L'avocat Trần Phi Đại - Barreau de Hô Chi Minh-Ville - a déclaré que, conformément aux dispositions de la loi en vigueur, lors du traitement disciplinaire du travail, l'employeur (NSDLĐ) doit prouver la faute du travailleur (NLĐ) et doit avoir la participation de l'organisation représentant le travailleur à la base (actuellement le syndicat de base) dont le travailleur est sanctionné disciplinairement en tant que membre.
La loi stipule également que les travailleurs doivent être présents à la réunion d'examen de la discipline du travail et ont le droit de se défendre eux-mêmes, de demander à un avocat ou à une organisation représentant les travailleurs de les défendre. Si le travailleur n'a pas encore 15 ans, il doit y avoir la participation d'un représentant légal. Le traitement disciplinaire du travail doit être enregistré dans un procès-verbal.
Toujours selon l'avocat Dai, les employeurs ne sont pas autorisés à appliquer plusieurs formes de sanctions disciplinaires du travail pour un seul acte de violation de la discipline du travail. Si le travailleur a simultanément plusieurs actes de violation de la discipline du travail, seule la forme de sanction disciplinaire la plus élevée correspondant à l'acte de violation le plus grave est appliquée.

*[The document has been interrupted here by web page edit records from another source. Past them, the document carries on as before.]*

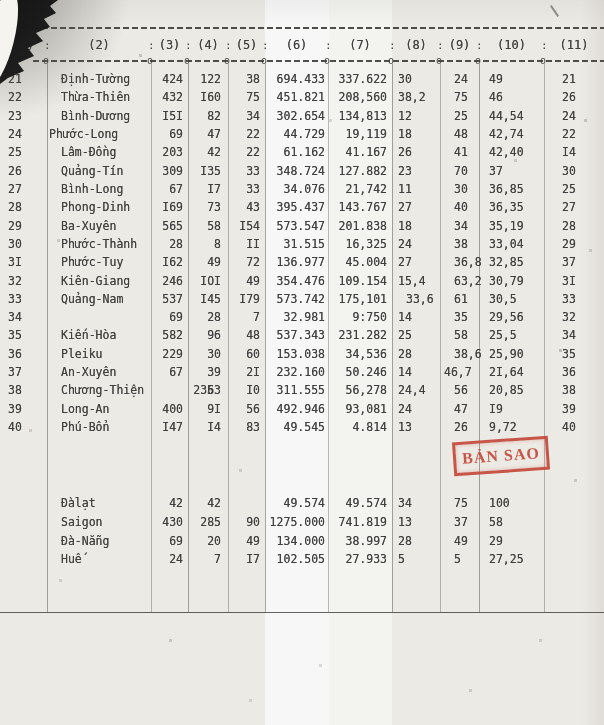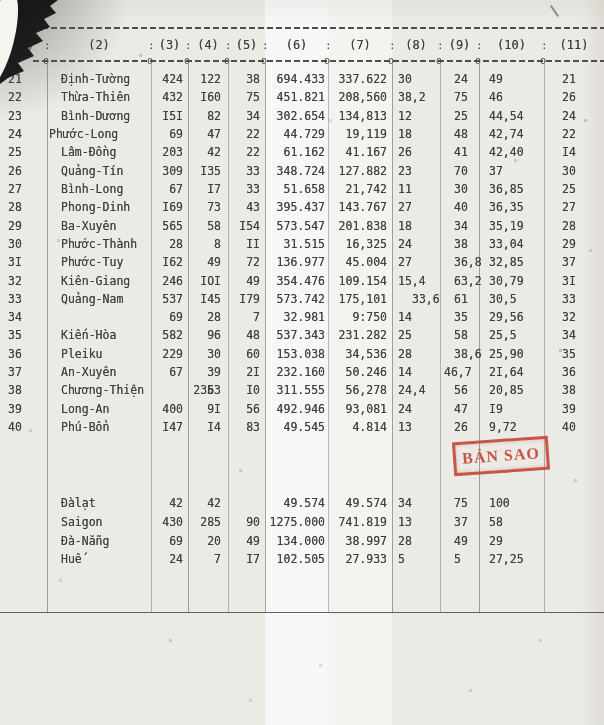--- a/index.html
+++ b/index.html
@@ -216,7 +216,7 @@
         <div class="cell ar" style="left: 151px; width: 37px; padding-right: 5px;">67</div>
         <div class="cell ar" style="left: 188px; width: 40px; padding-right: 7px;">I7</div>
         <div class="cell ar" style="left: 228px; width: 37px; padding-right: 5px;">33</div>
-        <div class="cell ar" style="left: 265px; width: 63px; padding-right: 3px;">51.658</div>
+        <div class="cell ar" style="left: 265px; width: 63px; padding-right: 3px;">34.076</div>
         <div class="cell ar" style="left: 328px; width: 64px; padding-right: 5px;">21,742</div>
         <div class="cell al" style="left: 392px; width: 48px; padding-left: 6px;">11</div>
         <div class="cell al" style="left: 440px; width: 39px; padding-left: 14px;">30</div>

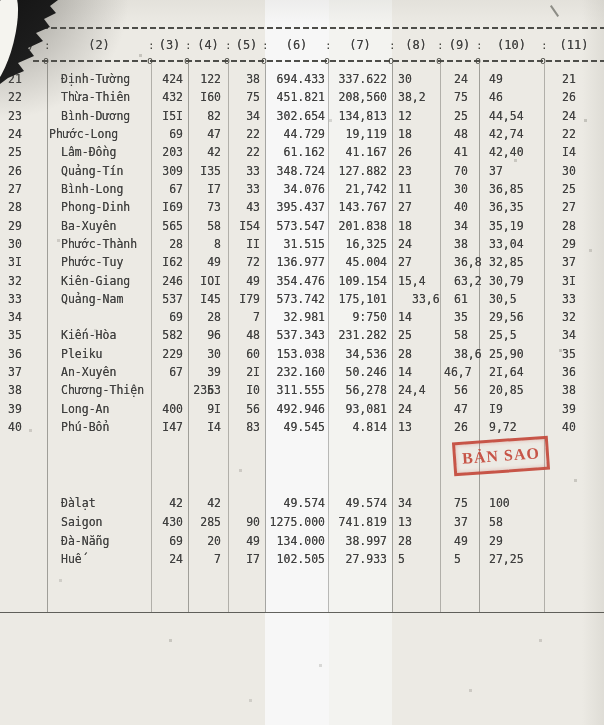--- a/index.html
+++ b/index.html
@@ -296,7 +296,7 @@
         <div class="cell ar" style="left: 228px; width: 37px; padding-right: 5px;">I79</div>
         <div class="cell ar" style="left: 265px; width: 63px; padding-right: 3px;">573.742</div>
         <div class="cell ar" style="left: 328px; width: 64px; padding-right: 5px;">175,101</div>
-        <div class="cell al" style="left: 392px; width: 48px; padding-left: 20px;">33,6</div>
+        <div class="cell al" style="left: 392px; width: 48px; padding-left: 14px;">33,6</div>
         <div class="cell al" style="left: 440px; width: 39px; padding-left: 14px;">61</div>
         <div class="cell al" style="left: 479px; width: 65px; padding-left: 10px;">30,5</div>
         <div class="cell al" style="left: 544px; width: 60px; padding-left: 18px;">33</div>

L'avocat Dai a noté que la loi limite également le droit des employeurs de prendre des mesures disciplinaires dans certains cas. Plus précisément, les employeurs ne sont pas autorisés à prendre des mesures disciplinaires lorsque les employeurs sont en congé de maladie ou en convalescence; Quittent leur emploi avec l'accord des employeurs; sont en détention provisoire ou en détention provisoire; attendent les résultats de l'organisme compétent pour enquêter, vérifier et conclure dans le cas où les employeurs ont commis des actes de vol, de détournement de fonds, de jeux d'argent, de blessures intentionnelles, de consommation de drogue sur le lieu de travail ou où les employeurs ont révélé des secrets commerciaux, des secrets technologiques, porté atteinte aux droits de propriété intellectuelle des employeurs, ont commis des actes causant de graves dommages ou menaçant de causer des dommages particulièrement graves aux biens et aux intérêts des employeurs ou des harcèlements sexuels sur le lieu de travail prévus par le règlement intérieur du travail.
En particulier, les employeurs ne sont pas autorisés à prendre des mesures disciplinaires envers les travailleuses enceintes ou en congé de maternité, qui élèvent des enfants de moins de 12 mois. La loi stipule cela de manière très humaine afin de garantir aux travailleurs un emploi et un salaire pour s'occuper du fœtus et des enfants", a déclaré l'avocat Dai, ajoutant que la loi stipule également que les employeurs ne prennent pas de mesures disciplinaires envers les travailleurs qui violent la discipline du travail alors qu'ils souffrent de maladie mentale ou d'une autre maladie qui leur fait perdre leur capacité de perception ou leur capacité de contrôler leur comportement.
Parallèlement, les employeurs sont également strictement interdits de commettre les actes suivants lors du traitement disciplinaire du travail: Violation de la santé, de l'honneur, de la vie, du prestige et de la dignité du travailleur; Amende, réduction de salaire au lieu du traitement disciplinaire du travail; Traitement disciplinaire du travail des travailleurs ayant des actes illégaux qui ne sont pas prévus dans le règlement intérieur du travail ou qui ne sont pas convenus dans le contrat de travail conclu ou qui ne sont pas prévus par la législation du travail.